A dedicated partner ecosystem for security and compliance also means that enterprise-grade collaboration platforms can easily connect with security solutions such as Okta or Splunk. Berlin-based fintech Solarisbank, for example, relies on the PagerDuty alerting system to respond quickly, transparently and efficiently to all platform incident alerts.
Tip 4: Strengthen your identity and device management controls
As workers:inside increasingly use private Wi-Fi and devices, it’s time to establish new security baselines. Securing information in a hybrid work environment starts with identity controls. From session duration metrics to two-factor authentication and domain claiming, it’s important for organizations to think twice about how they ensure only the right people have access to corporate information, no matter where they work.

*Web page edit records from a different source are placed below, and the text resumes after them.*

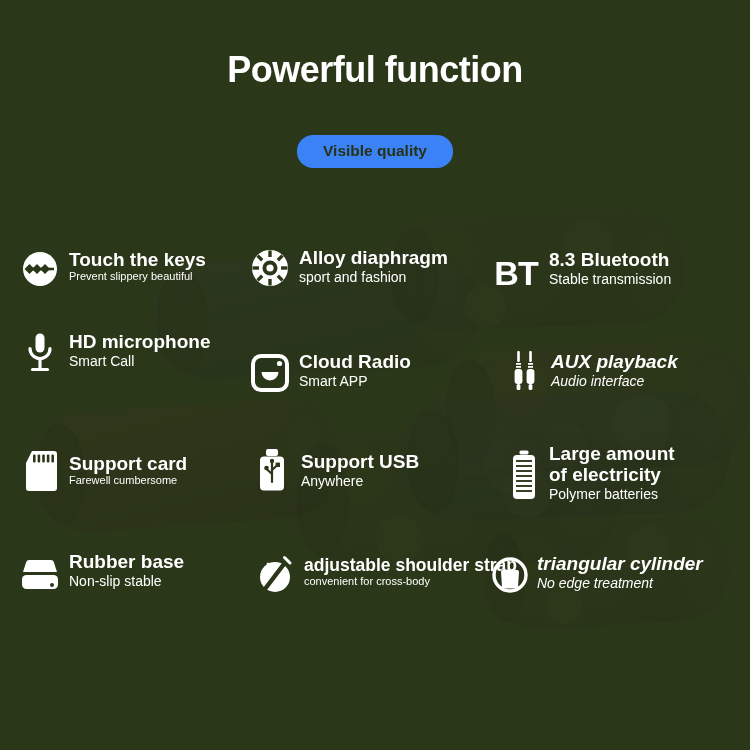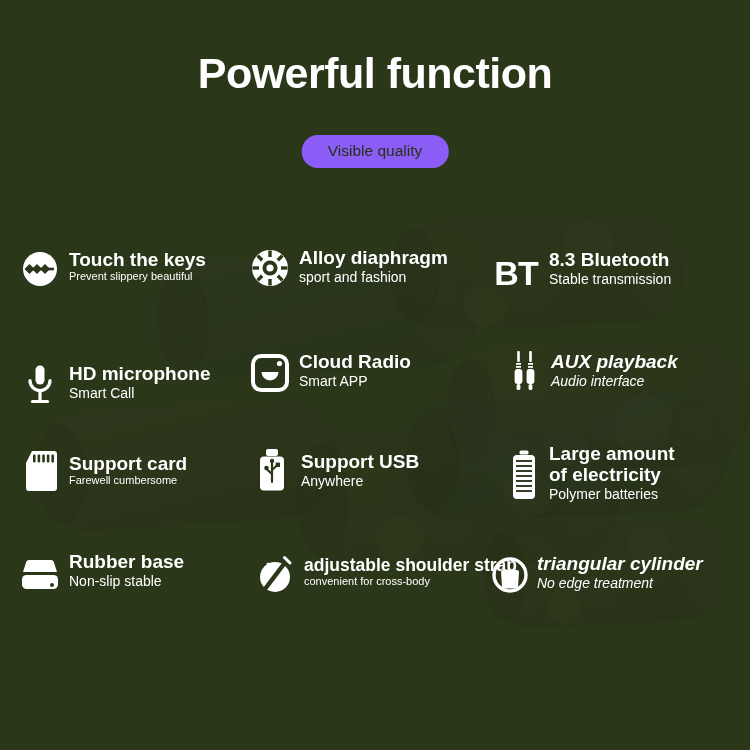"Powerful function" #page-title { font-size: 43px -> 36px }
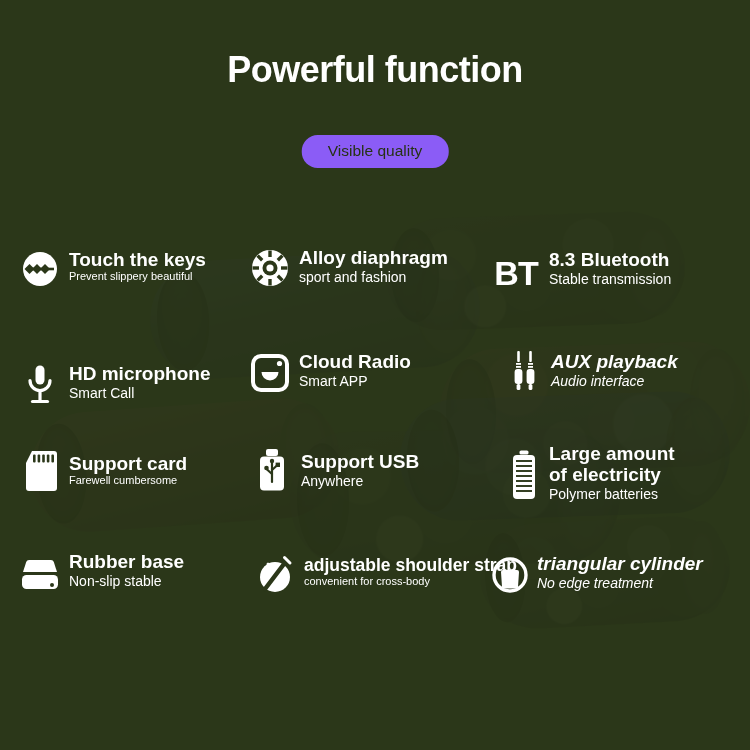"Visible quality" #subtitle-pill { background: #8b5cf6 -> #3b82f6; font-weight: normal -> bold }
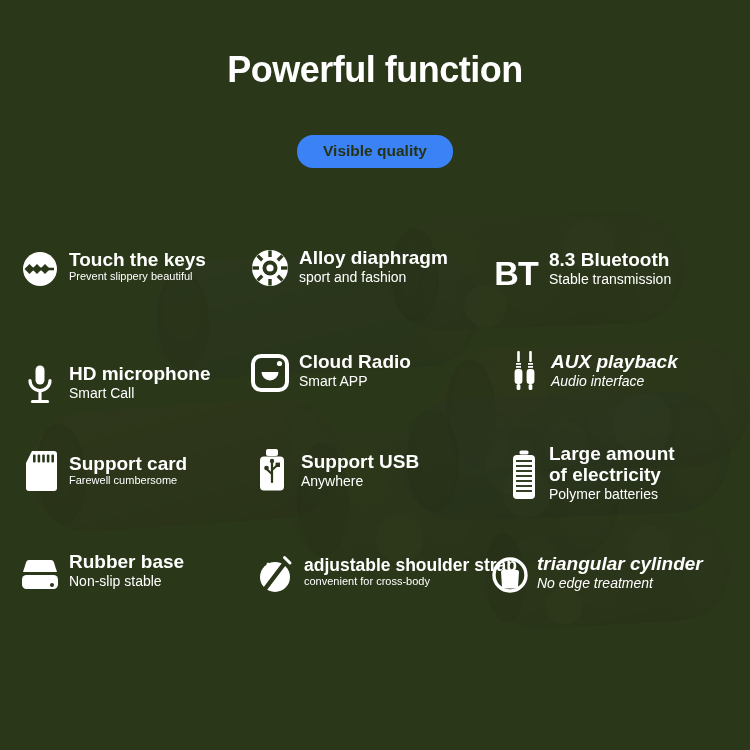"HD microphone" div.feature { top: 360px -> 328px }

Session management tools, standard browser controls, additional layers of authentication, and the ability to lock down jailbroken or rooted devices are additional safeguards to ensure that only authorized people and approved devices connect to your network.
Tip 5: Change your mindset when it comes to security
Just as the world of work has changed drastically since the early 2020s, so has the security space. IT teams have worked tirelessly to stay ahead of rapidly changing conditions. But new threats, such as the misuse of artificial intelligence, are just beginning to emerge. To help IT teams do their jobs and protect businesses, we need to bring about a shift in thinking about security.
That means formalizing working from home and offering employees and IT teams the same level of protection we would expect in a physical office. It also means better addressing the needs of remote and hybrid employees and providing them with enterprise-grade tools so they don’t have to rely on insecure platforms.
Finally, it means keeping the security of the tech stack top of mind. We need to reduce reliance on legacy tools that provide vulnerabilities to criminal actors, and instead build an ecosystem of enterprise-grade tools to help our organizations improve security. That way, employees can continue to enjoy the benefits of hybrid working while focusing on the tasks that really matter to them – safely and securely.